Instructions for the task:
Some lines in the material below hold the word "view". Copy all of them.

Available data:
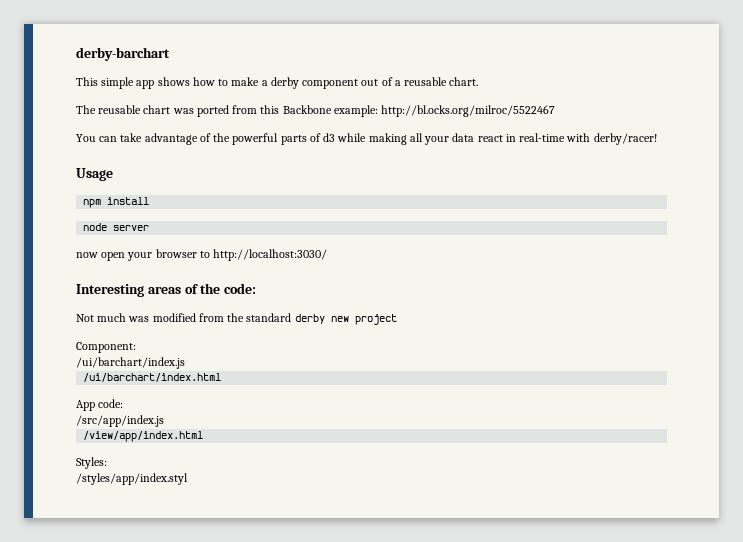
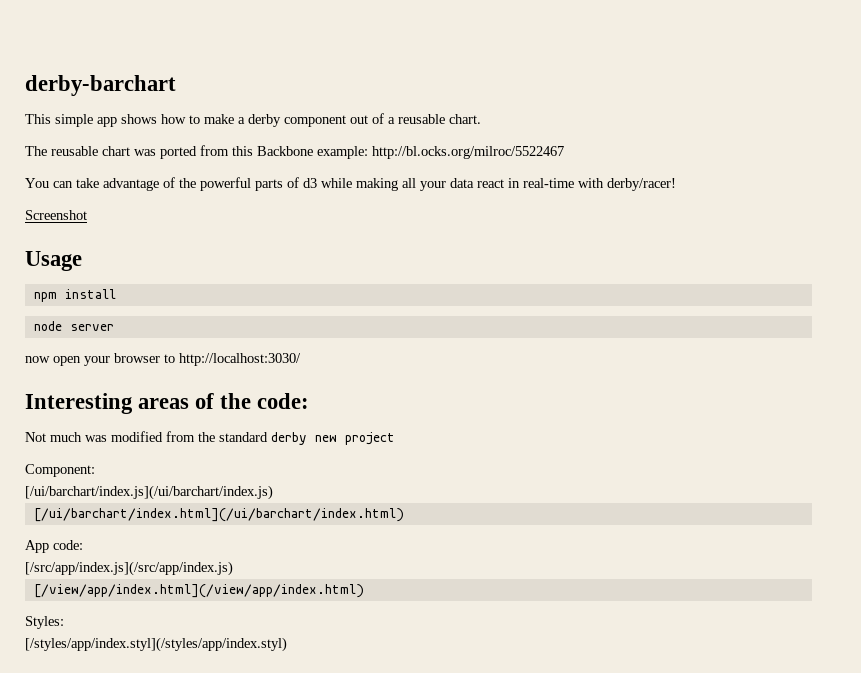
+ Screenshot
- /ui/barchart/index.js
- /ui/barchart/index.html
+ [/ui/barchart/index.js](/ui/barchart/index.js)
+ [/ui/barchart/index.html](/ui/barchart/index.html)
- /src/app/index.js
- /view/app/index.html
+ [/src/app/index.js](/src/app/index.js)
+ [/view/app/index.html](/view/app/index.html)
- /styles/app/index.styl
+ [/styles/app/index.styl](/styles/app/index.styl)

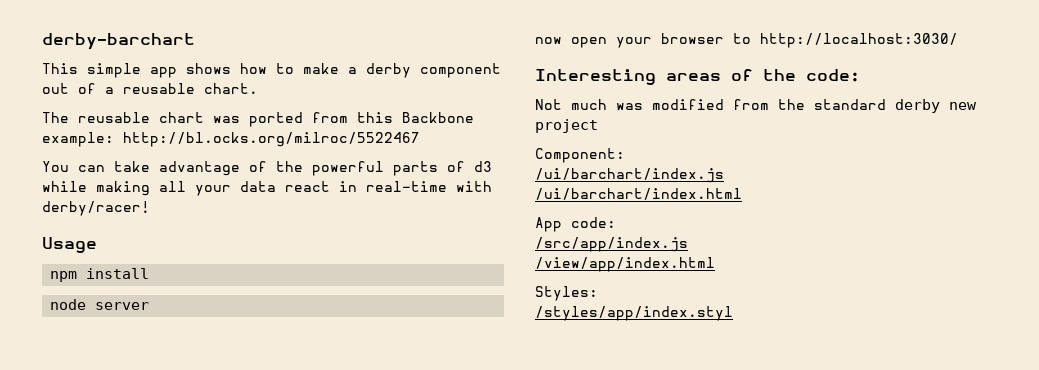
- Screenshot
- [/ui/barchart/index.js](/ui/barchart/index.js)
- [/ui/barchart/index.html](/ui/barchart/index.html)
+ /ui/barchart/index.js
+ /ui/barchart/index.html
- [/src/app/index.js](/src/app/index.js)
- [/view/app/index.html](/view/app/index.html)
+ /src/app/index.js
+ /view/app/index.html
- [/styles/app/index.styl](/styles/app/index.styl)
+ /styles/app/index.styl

...

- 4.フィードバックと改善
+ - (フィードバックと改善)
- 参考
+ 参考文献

Output below:
- /view/app/index.html
+ [/view/app/index.html](/view/app/index.html)
- [/view/app/index.html](/view/app/index.html)
+ /view/app/index.html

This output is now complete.